Table 3. Recommended Dosages of Antimicrobial Agents Administered by the Intraventricular Route
| Antimicrobial Agent | Daily Intraventricular Dose |
|---|---|
| Amikacin | 5–50 mga |
| Amphotericin B deoxycholateb | 0.01–0.5 mg in 2 ml of 5% dextrose in water |
| Colistin (formulated as colistimethate sodium) | 10 mg |
| Daptomycin | 2–5 mgc |
| Gentamicin | 1–8 mgd,e,f |
| Polymyxin B | 5 mgg |
| Quinupristin/dalfopristin | 2–5 mg |
| Tobramycin | 5–20 mg |
| Vancomycin | 5–20 mge,f,h |
There are no specific data that define the exact dose of intraventricular antimicrobial agents that should be used in CSF shunt and drain infections; given the smaller CSF volume in infants (~50 ml) compared to adults (~125–150 ml), doses in infants should probably be decreased at least 60% or more compared to adults.
a The usual intraventricular dose is 30 mg daily.
b Not usually necessary but may be needed if removal of the device is too risky or the patient has not responded to systemic antifungal therapy.
c One study used 10 mg every day for 2 days and then 10 mg every 48 hours. Another study used 5 mg
or 10 mg every 72 hours. Data are based on isolated case reports.
d Dose is 4–8 mg in adults; 1–2 mg in children.

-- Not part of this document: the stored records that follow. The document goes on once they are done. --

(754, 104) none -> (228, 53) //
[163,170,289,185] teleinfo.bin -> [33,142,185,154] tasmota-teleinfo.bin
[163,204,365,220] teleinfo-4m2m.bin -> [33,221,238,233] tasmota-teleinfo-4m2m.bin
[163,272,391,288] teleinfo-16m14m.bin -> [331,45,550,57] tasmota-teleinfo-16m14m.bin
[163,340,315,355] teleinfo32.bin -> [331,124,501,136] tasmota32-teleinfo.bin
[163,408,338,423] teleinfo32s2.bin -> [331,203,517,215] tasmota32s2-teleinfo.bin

e Dosage recommendations in adults based on ventricle size/volume as follows:
- Slit ventricles: 5 mg vancomycin and 2 mg gentamicin
- Normal size: 10 mg vancomycin and 3 mg gentamicin
- Enlarged ventricles: 15–20 mg vancomycin and 4–5 mg gentamicin.
f Recommendations for frequency of administration based on external ventricular drain output over 24 hours as follows:
- <50 mL/24 hours: every third day
- 50–100 mL/24 hours: every second day
- 100–150 mL/24 hours: once daily
- 150–200 mL/24 hours: increase the dosage by 5 mg of vancomycin and 1 mg of gentamicin and give once daily.
- 200–250 mL/24 hours: increase the dosage by 10 mg of vancomycin and 2 mg of gentamicin and give once daily.
g Dose is 2 mg/day in children.
h Most studies used a 10 mg or 20 mg dose.